In late May, the snow receded enough from the Little Boulder country so that the dog and I could get in there to hike within the boundaries of last September’s Haystack burn. From the Little Boulder River, we hiked to the top of Mount Pisgah – the Boulder Mountains’ 13th highest summit, coming in at 8,066 ft. It may not look like much, due to being forested to the top and lacking stark relief, but if you were to walk up it you may think otherwise. Pisgah is a biblical name, and refers to a condition of life when you are on the brink of something new but a challenge stands in your way – a place where force collides with hope.
The Haystack Fire cooled after consuming 21,000 acres — not particularly large as far as big fires go, but 10,000 of those acres torched in a single afternoon, driven by big winds at the time. I was camping on the east side of Canyon Ferry Lake the evening it occurred, and even on the other side of the Elkhorns it looked, as Norman Maclean would put it, “like a leak in a lobe of the brain of the universe.”

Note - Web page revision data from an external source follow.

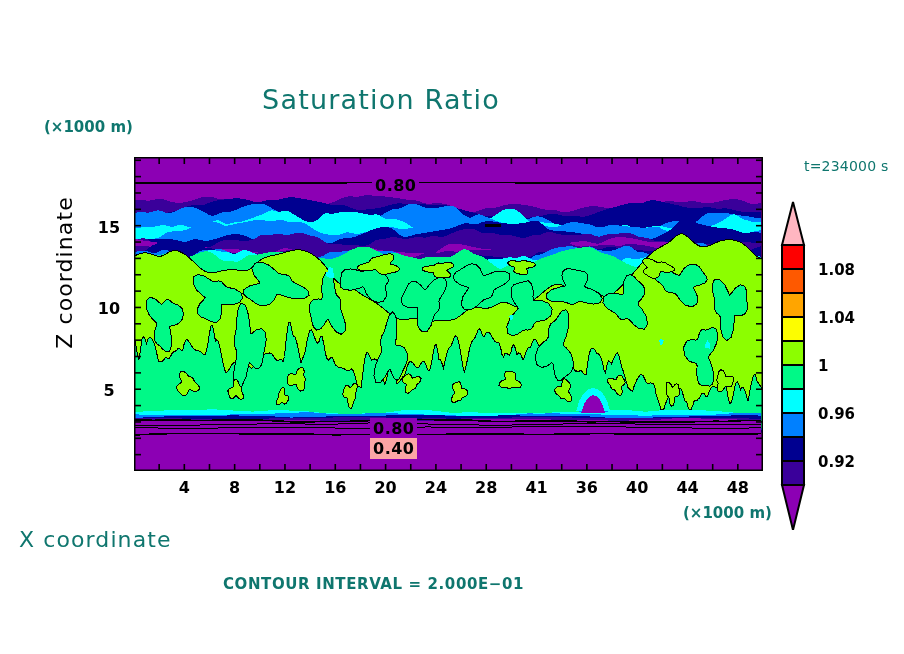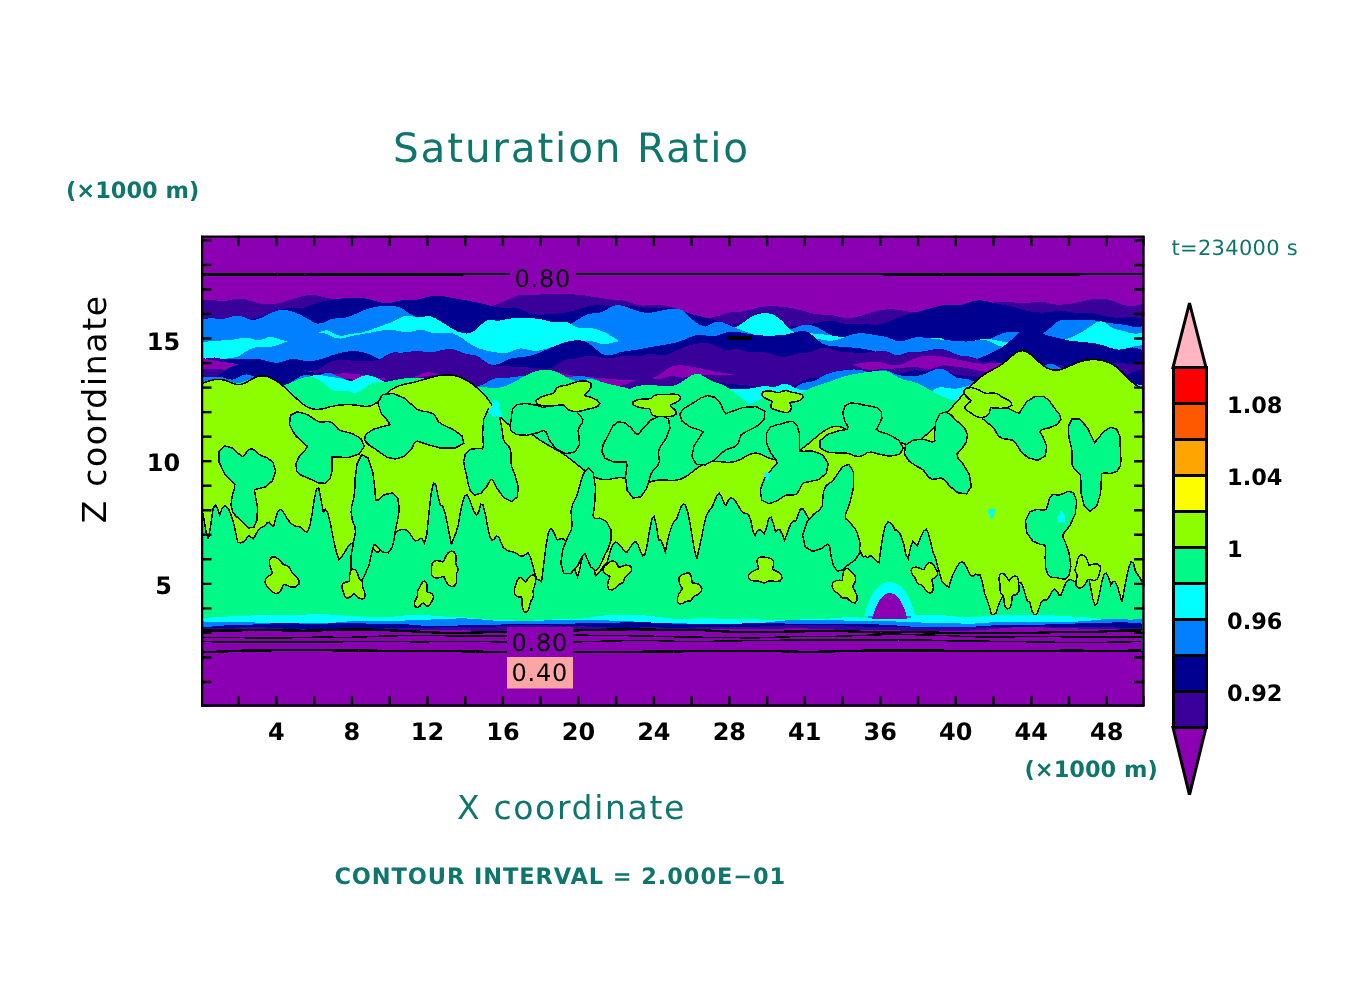--- a/index.html
+++ b/index.html
@@ -43,33 +43,33 @@
   }
 
   #x-unit-label {
     left: 683px;
     top: 506px;
     font-size: 15px;
     font-weight: bold;
   }
 
   #time-label {
-    left: 781px;
+    left: 804px;
     top: 159px;
     font-size: 14px;
     letter-spacing: 0.2px;
   }
 
   #x-axis-title {
     left: 0;
     top: 529px;
     width: 762px;
-    text-align: center;
     font-size: 22px;
     letter-spacing: 1.1px;
+    padding-left: 19px;
   }
 
   #y-axis-title {
     position: absolute;
     left: -36px;
     top: 260px;
     width: 200px;
     text-align: center;
     font-size: 22px;
     letter-spacing: 1.1px;
@@ -119,24 +119,25 @@
   #field-svg, #cbar-svg {
     position: absolute;
     display: block;
   }
   #field-svg { left: 134px; top: 157px; }
   #cbar-svg  { left: 775px; top: 200px; }
 
   .contour-inline-label {
     position: absolute;
     font-size: 16px;
-    font-weight: normal;
+    font-weight: bold;
     background: transparent;
     color: #000;
     letter-spacing: 0.5px;
+    margin-left: 32px;
   }
 </style>
 </head>
 <body>
 
 <div class="txt" id="plot-title">Saturation Ratio</div>
 
 <div class="txt" id="y-unit-label">(×1000 m)</div>
 
 <div class="txt" id="time-label">t=234000 s</div>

A month ago, a large reservoir of snow was still melting in the Boulder Mountains, and the Little Boulder River and the tributaries that feed it were thick with the guts of last year‘s conflagration — cleaning out the country. I strolled in a straight line rarely having to step over anything, including chunks of ground impossible to navigate over the last decade due to the beetle kill, once thousands of contiguous acres of deadfall. Nearly all that had been on the ground in the Elder and Wilson Creek portions of the burn is gone, and the trees that were still standing when the fire came through are skeletons yet to repose.
It was a pleasant walk.
Upper Wilson Creek and Elder Creek seemed a moonscape – lifeless earth and boulders with a veneer of slag. The few parks that existed in that country didn’t burn as hot, and in late May they contained the only vegetation growing in the heart of the fire’s perimeter. They were a juxtaposition — where the char of black and white met the green Emerald Isle of Montana’s springtime mountain meadows. It will be an education watching the transformation of this chunk of earth in the coming years.
There were not many critters or signs, but on the hike out I bumped into two elk, a cow and a calf covered in ash. The calf was brand new — maybe in the last day or two — and was shaky but seemingly well. It was wearing the remnants of last September’s cinders in the only world it’s ever known. Hope and force.